Depending on the size of your tiles, this should be much less memory intensive.
David
Alternatively,
1. Assign unique ID in both DB's (ignore it is already present)
2. Since you have 9th point says that lat-long should match so create an attribute with Lat-long (like Lat,Long)
2. Use feature merger and merge the data based on attribute created in step-2 (9th condition)
3. At this stage you will get like A001 record may be combined ID of B203 (Use only ID,Lat-long fields during tralation to execute the workbench faster)

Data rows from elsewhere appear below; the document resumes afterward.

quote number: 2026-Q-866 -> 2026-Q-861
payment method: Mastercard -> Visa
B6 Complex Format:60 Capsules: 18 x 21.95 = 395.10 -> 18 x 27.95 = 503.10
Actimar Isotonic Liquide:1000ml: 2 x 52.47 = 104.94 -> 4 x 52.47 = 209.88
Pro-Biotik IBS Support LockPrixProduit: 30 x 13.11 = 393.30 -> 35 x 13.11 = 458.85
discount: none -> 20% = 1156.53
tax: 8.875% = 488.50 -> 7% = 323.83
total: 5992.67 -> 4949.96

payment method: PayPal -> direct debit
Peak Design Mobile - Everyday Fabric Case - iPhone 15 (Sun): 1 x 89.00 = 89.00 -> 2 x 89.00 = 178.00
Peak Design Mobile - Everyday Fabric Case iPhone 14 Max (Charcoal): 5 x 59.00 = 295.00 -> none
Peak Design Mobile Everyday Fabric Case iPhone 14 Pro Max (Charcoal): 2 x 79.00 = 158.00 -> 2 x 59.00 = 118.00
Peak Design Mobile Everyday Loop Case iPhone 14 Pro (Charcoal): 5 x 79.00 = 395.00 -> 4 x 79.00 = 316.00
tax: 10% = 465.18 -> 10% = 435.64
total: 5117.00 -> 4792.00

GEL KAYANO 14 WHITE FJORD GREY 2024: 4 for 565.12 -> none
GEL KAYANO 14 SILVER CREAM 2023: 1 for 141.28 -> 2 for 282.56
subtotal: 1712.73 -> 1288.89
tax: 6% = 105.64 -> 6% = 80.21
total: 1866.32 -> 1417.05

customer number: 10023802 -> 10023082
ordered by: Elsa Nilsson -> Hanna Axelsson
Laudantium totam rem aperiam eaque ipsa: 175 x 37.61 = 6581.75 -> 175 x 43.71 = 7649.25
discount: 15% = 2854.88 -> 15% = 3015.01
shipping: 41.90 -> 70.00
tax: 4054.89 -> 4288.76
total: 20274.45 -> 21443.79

4. Now you will know which records of A-DB and B-DB should be same
5. We can rename the B-User ID value with A-user
Hope it works
Pratap
Hi,
I agree that the tiling strategy can be applied in general.
Another thought.
I think the SpatialFilter may also be a workaround, if the condition allows you to set "Filter First" to its "Filter Type" parameter. Since the Matcher will store all input features, it may consume huge memory as you mentioned. The SpatialFilter (Filter Type: Filters First) will also store the Filter features, but it will not store the Candidate features. This could reduce memory usage than the Matcher. In my experiences, there was a case the SpatialFilter was able to process a million Filters vs. a million Candidates efficiently with the "Filters First" mode. I think it's also worth to try.
Takashi
Thank you David, Pratap and Takashi.
I started off with Takashi's suggestion as that offered path of least resistance.
You are correct - I was able to go through all the features with Filter First. However, spatial filter only gave me info regarding target as opposed to giving info about source AND target - Note that I need to assign same ID to both the features.
I ended up going back to spatial Relator and removed a lot of (sort of) unnecessary fields so that I am not holding too much memory.
It appears to be working - except the spatialrelator only provides output of related field. If I also want to unique assign IDs th the ones that are not related then I will have to probably re-read all of it and reassign the IDs.
Takashi - Do you have any thoughts on how to make it work with SpatialFilter?
If the ID requires just to be unique, add unique ID to B features at first. Then send B features to the Filter port, and send A features to the Candidate port. Result, every A feature will have the same ID as the matched B feature, since A feature class is a subset of B feature class.
However, if there are other conditions about ID values other than "unique", another way has to be considered.